Monica Woodley | June 8th 2012 | @EG_Finance
For the past two and a half years, European Union politicians have been caught in a catch 22. They seem to realise that the only way to save the euro is a more integrated, federal Europe, yet they face such opposition from their counterparts at home and their citizens, who fear a loss of economic sovereignty, that they cannot take the steps needed to make that necessity a reality.
The result has been a series of actions that have delayed but not stopped the slow-motion car crash that is the euro crisis. The latest proposal could be a decent compromise that at least controls the brewing banking crisis – if not the debt crisis – and should stabilise the currency area, but it will face similar opposition to past plans.
The idea is a banking union - for the eurozone countries, at least - and it involves moving support and supervision of banks from the national to the EU level, giving an agency the authority and capacity to restructure or close failing banks and instituting a eurozone-wide deposit protection scheme, backed at first by rescue funds.
It has been advocated by Jose Manual Barroso, president of the European Commission, Mario Draghi, president of the European Central Bank, Herman van Rompuy, president of the European Council, and Jean-Claude Juncker, chairman of the Eurogroup of eurozone finance ministers. So just a few people who hopefully know what they are doing. Proponents say this will halt the slow but growing bank runs in Greece and Spain and restore confidence across the eurozone, without pushing true fiscal integration.

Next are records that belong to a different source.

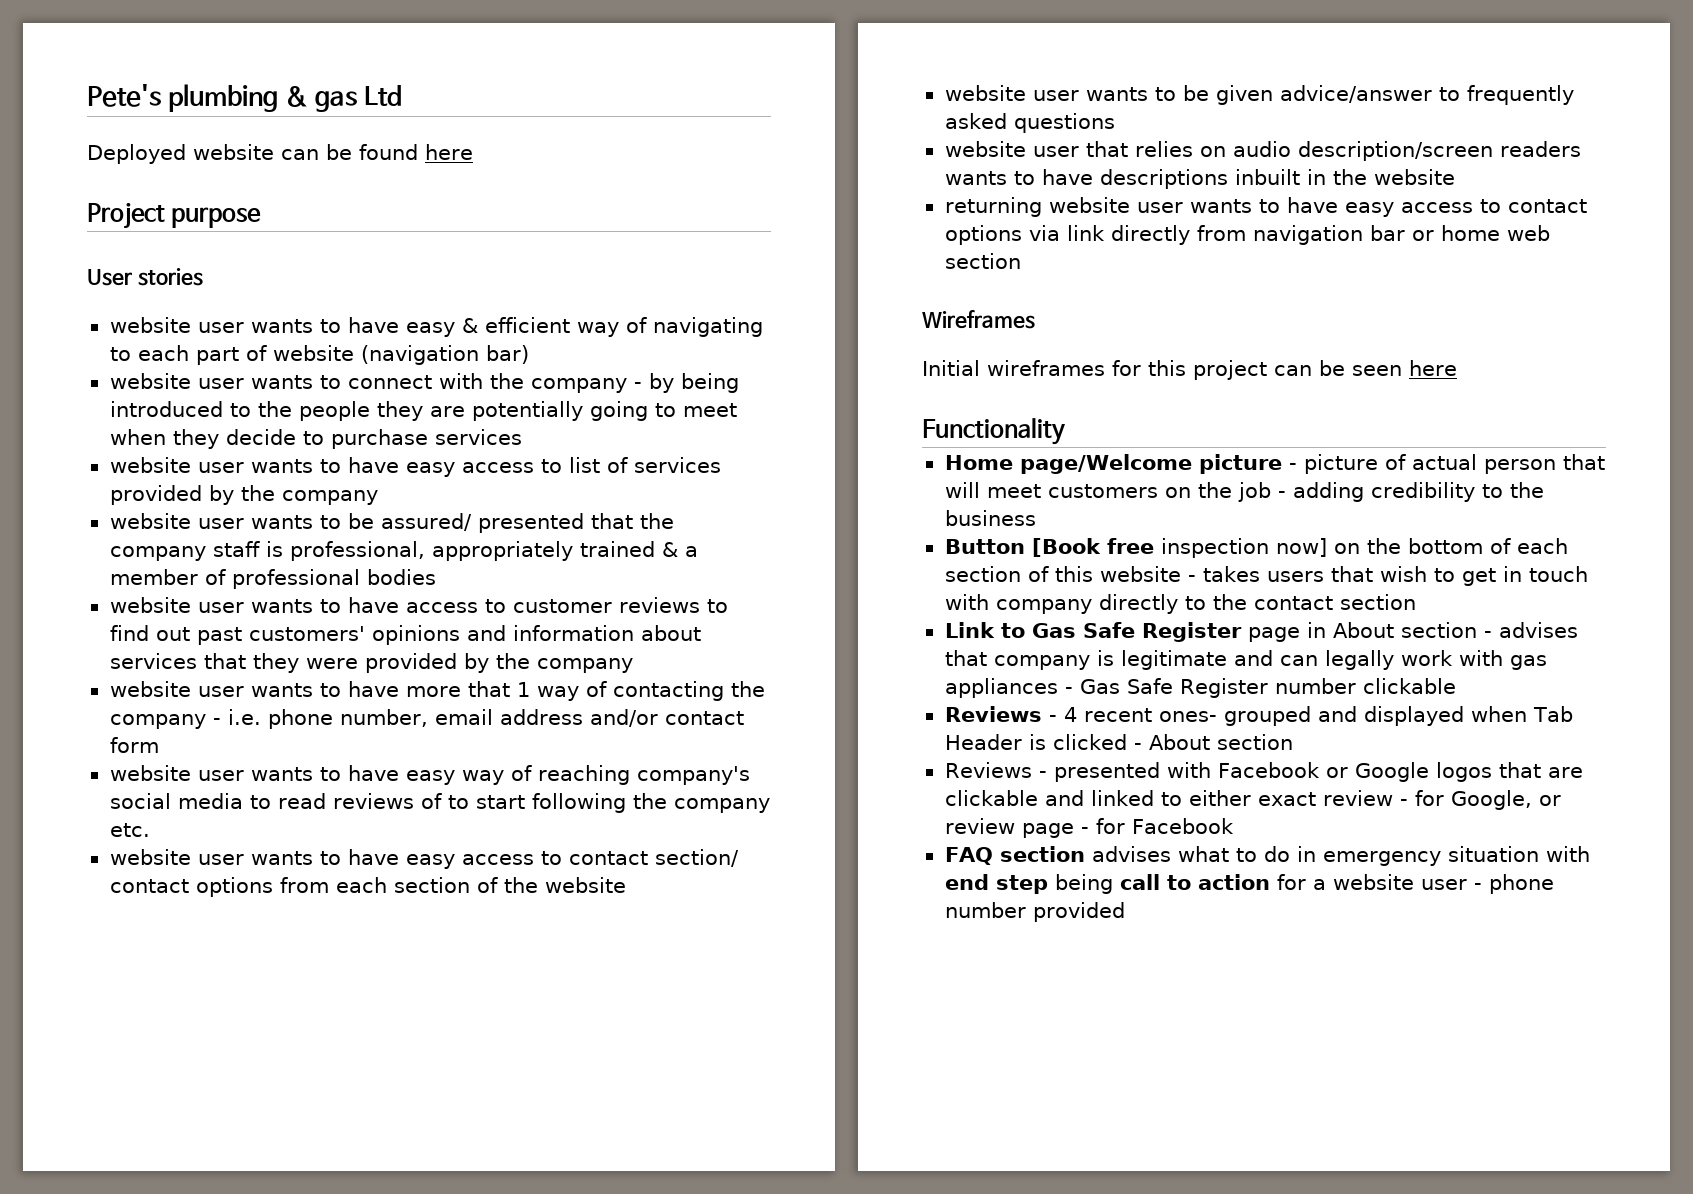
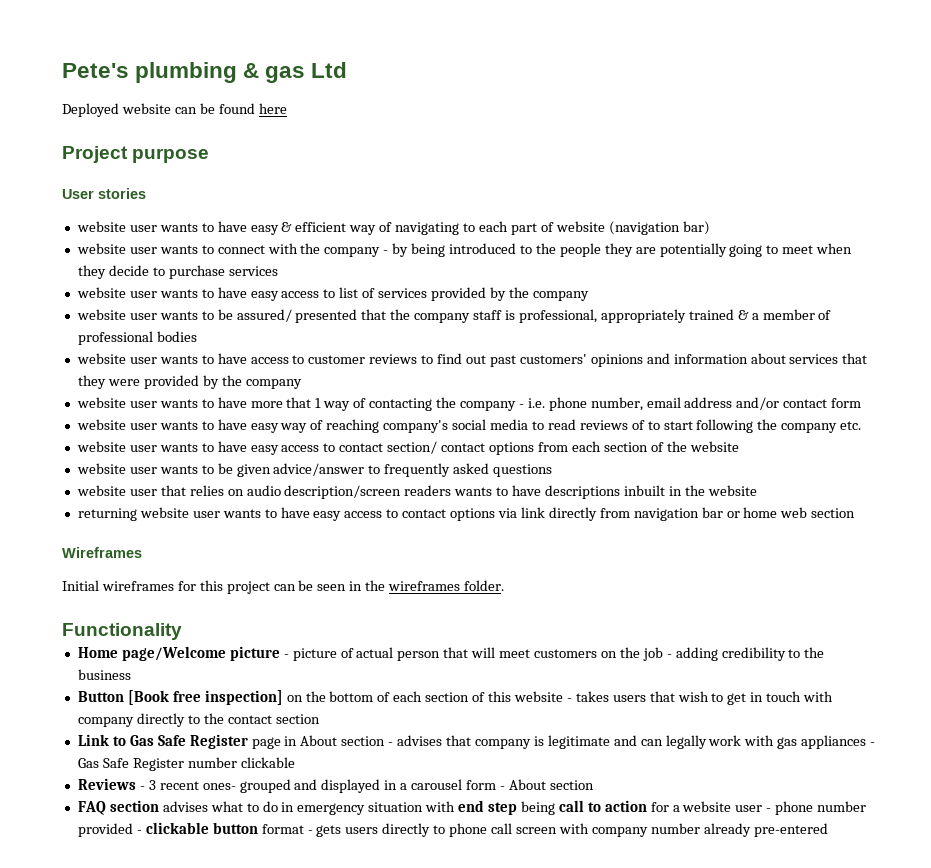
- Initial wireframes for this project can be seen here
+ Initial wireframes for this project can be seen in the wireframes folder.
- Button [Book free inspection now] on the bottom of each section of this website - takes users that wish to get in touch with company directly to the contact section
+ Button [Book free inspection] on the bottom of each section of this website - takes users that wish to get in touch with company directly to the contact section
- Reviews - 4 recent ones- grouped and displayed when Tab Header is clicked - About section
- Reviews - presented with Facebook or Google logos that are clickable and linked to either exact review - for Google, or review page - for Facebook
+ Reviews - 3 recent ones- grouped and displayed in a carousel form - About section
- FAQ section advises what to do in emergency situation with end step being call to action for a website user - phone number provided
+ FAQ section advises what to do in emergency situation with end step being call to action for a website user - phone number provided - clickable button format - gets users directly to phone call screen with company number already pre-entered

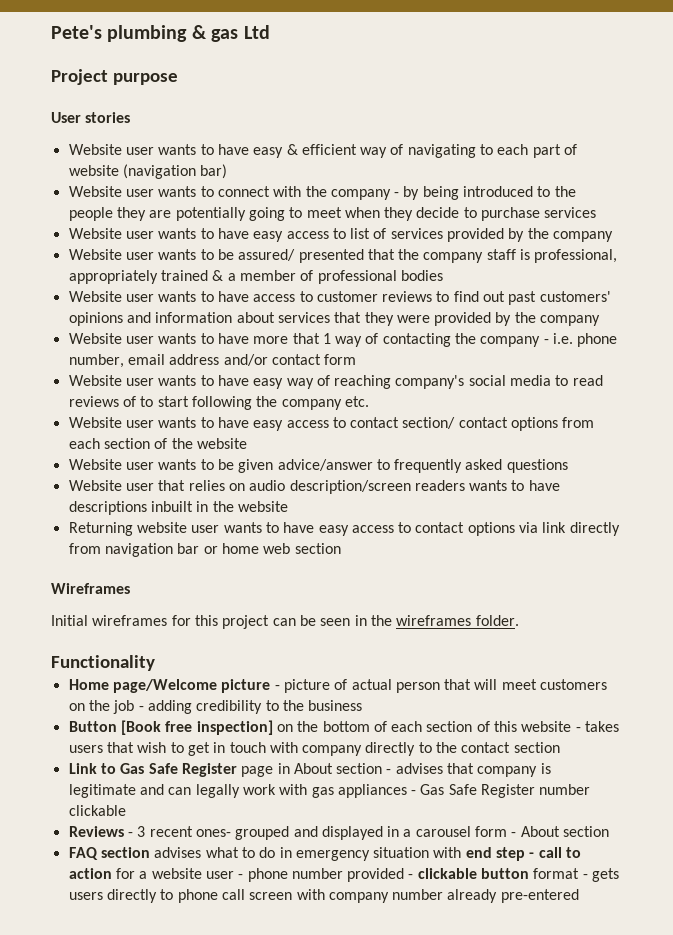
- Deployed website can be found here
- website user wants to have easy & efficient way of navigating to each part of website (navigation bar)
+ Website user wants to have easy & efficient way of navigating to each part of website (navigation bar)
- website user wants to connect with the company - by being introduced to the people they are potentially going to meet when they decide to purchase services
+ Website user wants to connect with the company - by being introduced to the people they are potentially going to meet when they decide to purchase services
- website user wants to have easy access to list of services provided by the company
+ Website user wants to have easy access to list of services provided by the company
- website user wants to be assured/ presented that the company staff is professional, appropriately trained & a member of professional bodies
+ Website user wants to be assured/ presented that the company staff is professional, appropriately trained & a member of professional bodies
- website user wants to have access to customer reviews to find out past customers' opinions and information about services that they were provided by the company
+ Website user wants to have access to customer reviews to find out past customers' opinions and information about services that they were provided by the company
- website user wants to have more that 1 way of contacting the company - i.e. phone number, email address and/or contact form
+ Website user wants to have more that 1 way of contacting the company - i.e. phone number, email address and/or contact form
- website user wants to have easy way of reaching company's social media to read reviews of to start following the company etc.
+ Website user wants to have easy way of reaching company's social media to read reviews of to start following the company etc.
- website user wants to have easy access to contact section/ contact options from each section of the website
+ Website user wants to have easy access to contact section/ contact options from each section of the website
- website user wants to be given advice/answer to frequently asked questions
+ Website user wants to be given advice/answer to frequently asked questions
- website user that relies on audio description/screen readers wants to have descriptions inbuilt in the website
+ Website user that relies on audio description/screen readers wants to have descriptions inbuilt in the website
- returning website user wants to have easy access to contact options via link directly from navigation bar or home web section
+ Returning website user wants to have easy access to contact options via link directly from navigation bar or home web section
- FAQ section advises what to do in emergency situation with end step being call to action for a website user - phone number provided - clickable button format - gets users directly to phone call screen with company number already pre-entered
+ FAQ section advises what to do in emergency situation with end step - call to action for a website user - phone number provided - clickable button format - gets users directly to phone call screen with company number already pre-entered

However, the Germans are, as usual, opposing any pooling of resources. German banks are insisting on keeping deposit protection schemes ring-fenced domestically, saying that it would mean strong banks (ie, them) supporting riskier rivals (ie, everyone else in their view). They also argue – and this may be the crux of the matter - that a joint EU scheme could allow banks in peripheral countries to compete more aggressively in Germany.
There are other obstacles beyond German opposition. The banking union would likely be for eurozone members, rather than the whole EU. The UK would never give control of supervision of its banks to a central EU authority – with its large and powerful financial services sector that would be a political impossibility. Yet, the most obvious choice to be the EU supervising institution – the European Banking Authority – is located in London. The next choice would be the European Central Bank, which can be empowered to supervise by a unanimous vote of the European Council. Even if that unanimous vote is won, there is still the issue of logistics – setting up the institutions, bringing in the experts and agreeing the rules needed.
So there are many reasons why a banking union will not happen. Yet necessity might still overcome those reasons. The short-term fixes being considered are steps towards a banking union. European officials are currently weighing up a bail-out of Spanish banks, with support contingent on increased external oversight (by the EU).
The concern is that, like most EU action, the banking union will come about slowly, forced by worsening conditions – rather than decisively, in a way that could truly restore confidence.